RESPONSIBILITIES OF DIRECTORS
 

As explained more fully in the Directors' Responsibilities Statement set out on page 6, the directors are responsible for the preparation of the financial statements and for being satisfied that they give a true and fair view, and for such internal control as the directors determine is necessary to enable the preparation of financial statements that are free from material misstatement, whether due to fraud or error.


In preparing the financial statements, the directors are responsible for assessing the company's ability to continue as a going concern, disclosing, as applicable, matters related to going concern and using the going concern basis of accounting unless the directors either intend to liquidate the company or to cease operations, or have no realistic alternative but to do so.


Page 8


KENDALL KINGSCOTT LIMITED
 
 
INDEPENDENT AUDITORS' REPORT TO THE MEMBERS OF KENDALL KINGSCOTT LIMITED (CONTINUED)

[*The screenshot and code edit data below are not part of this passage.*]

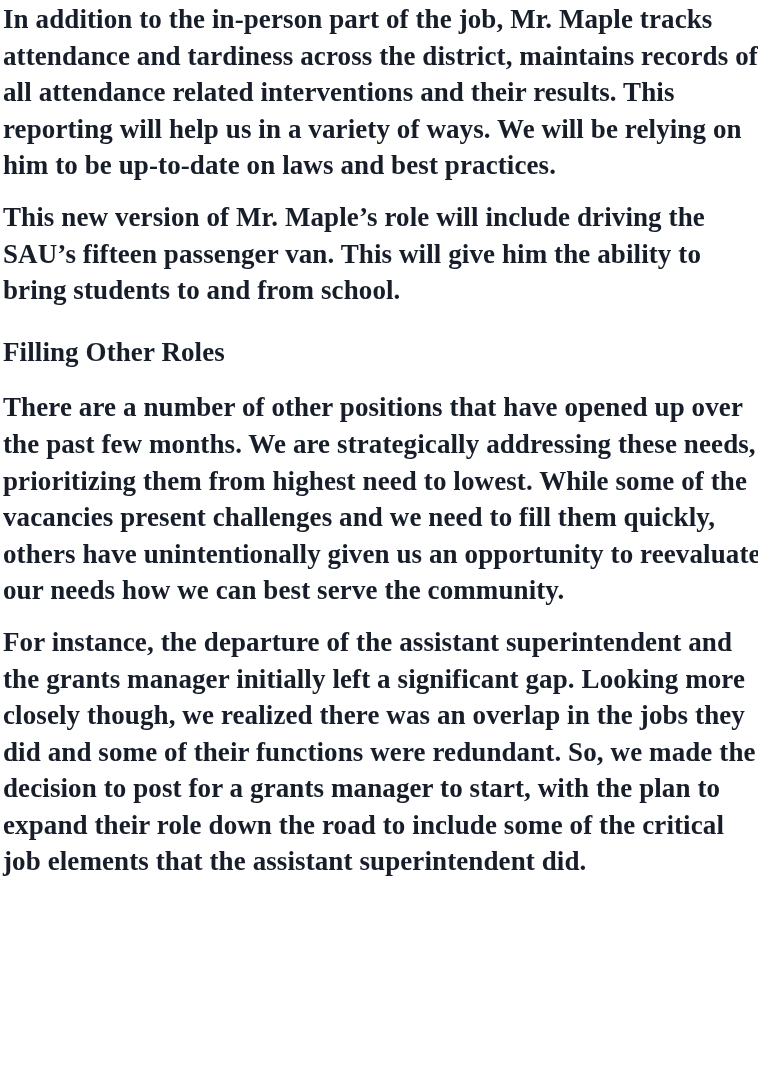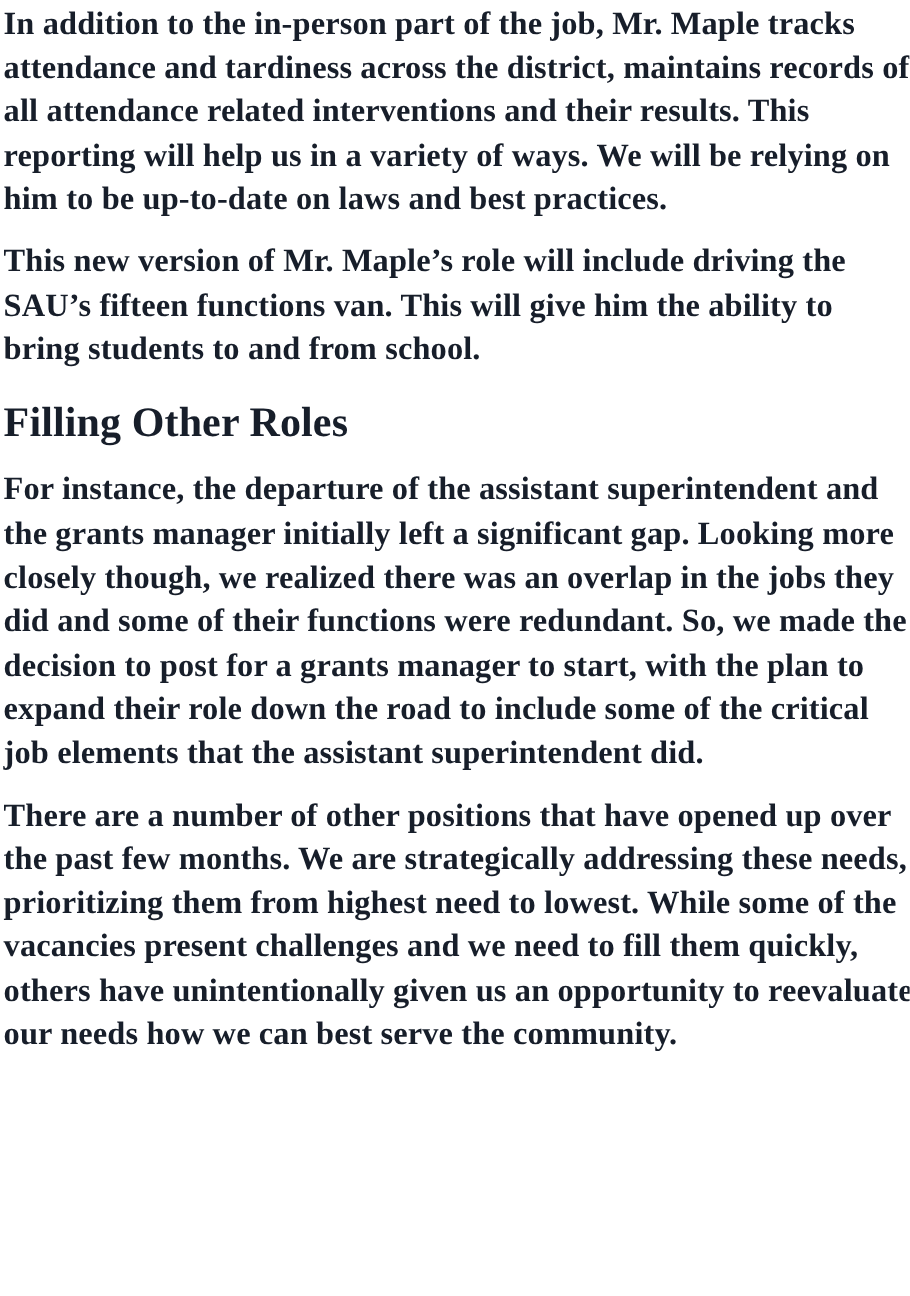"This new version of Mr." p.body-text { text: functions -> passenger }
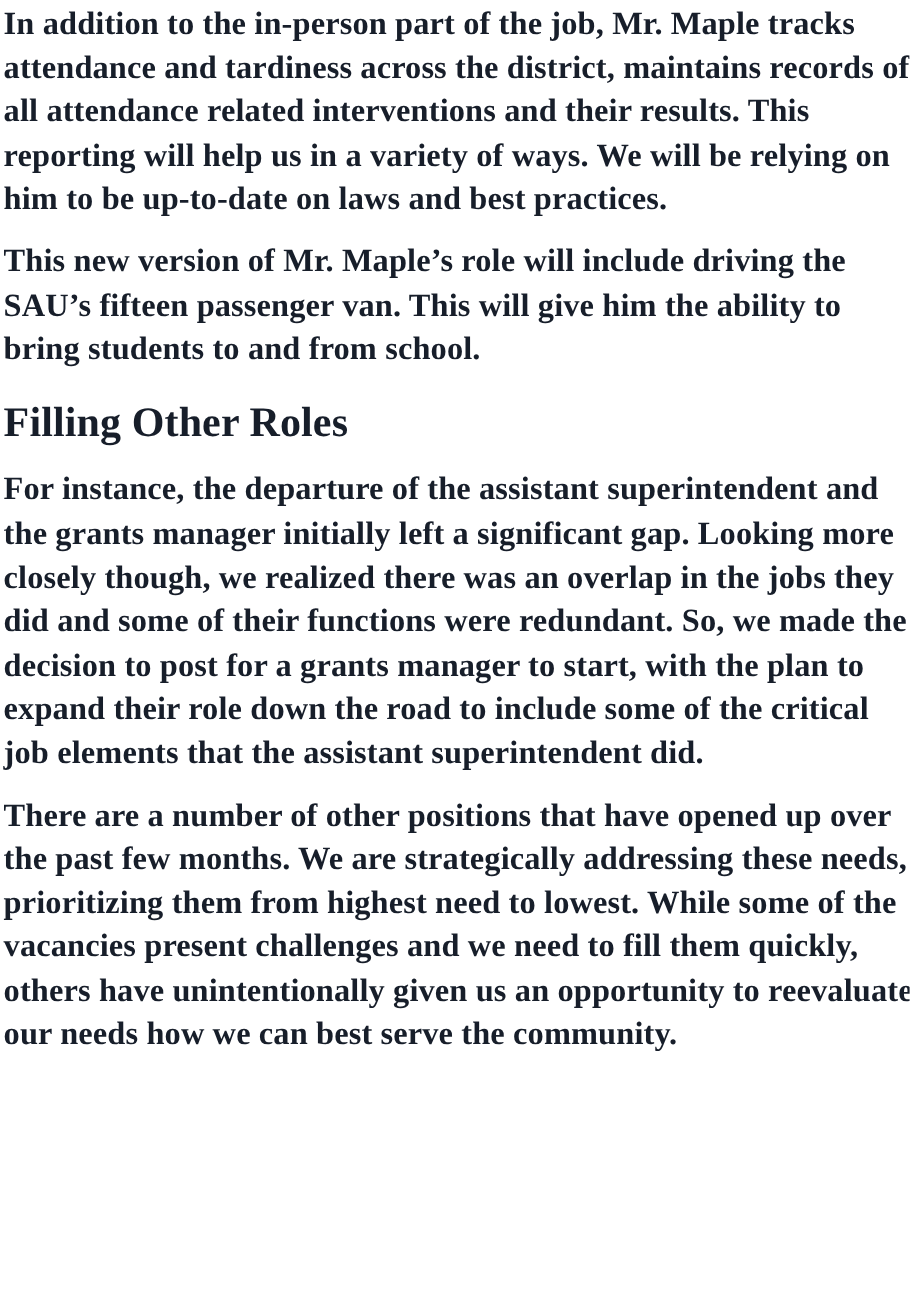"Filling Other Roles" .section-heading { font-size: 35px -> 27px }
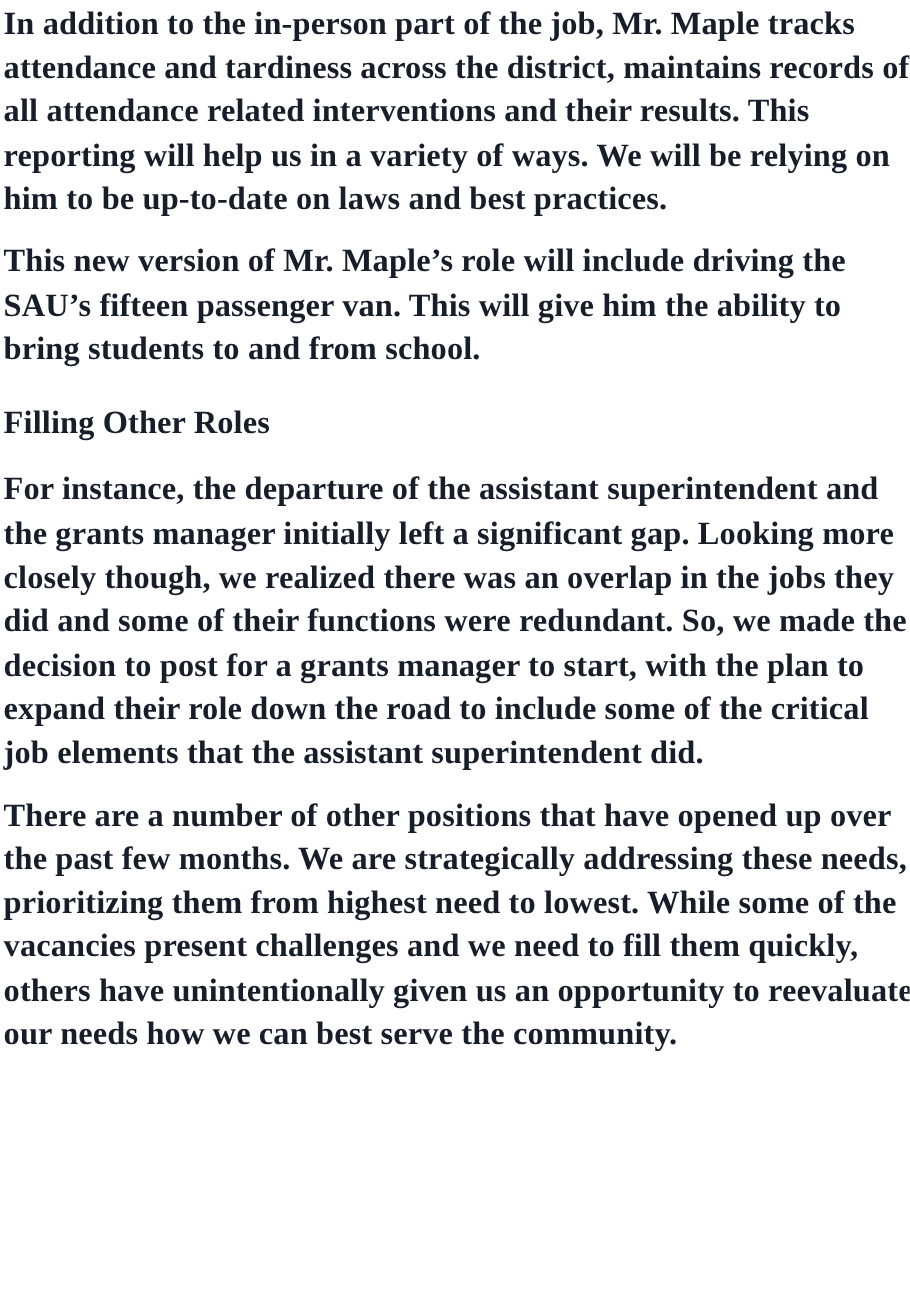"For instance, the departure of" p.body-text { order: before "There are a number of" -> after "There are a number of" }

AUDITORS' RESPONSIBILITIES FOR THE AUDIT OF THE FINANCIAL STATEMENTS
 

Our objectives are to obtain reasonable assurance about whether the financial statements as a whole are free from material misstatement, whether due to fraud or error, and to issue an Auditors' Report that includes our opinion. Reasonable assurance is a high level of assurance, but is not a guarantee that an audit conducted in accordance with ISAs (UK) will always detect a material misstatement when it exists. Misstatements can arise from fraud or error and are considered material if, individually or in the aggregate, they could reasonably be expected to influence the economic decisions of users taken on the basis of these financial statements.


Irregularities, including fraud, are instances of non-compliance with laws and regulations. We design procedures in line with our responsibilities, outlined above, to detect material misstatements in respect of irregularities, including fraud. The extent to which our procedures are capable of detecting irregularities, including fraud is detailed below:

The nature of the industry and sector, control environment and business performance;
Results of our enquires of management and directors in relation to their own identification and assessment of the risks of irregularities within the Company; and
Any matters we identified having obtained and reviewed the Company’s documentation of their policies and procedures relating to: identifying, evaluating and complying with laws and regulations and whether they were aware of any instances of non-compliance; detecting and responding to the risks of fraud and whether they have knowledge of any actual, suspected or alleged fraud; the internal controls established to mitigate risks of fraud or noncompliance with laws and regulations.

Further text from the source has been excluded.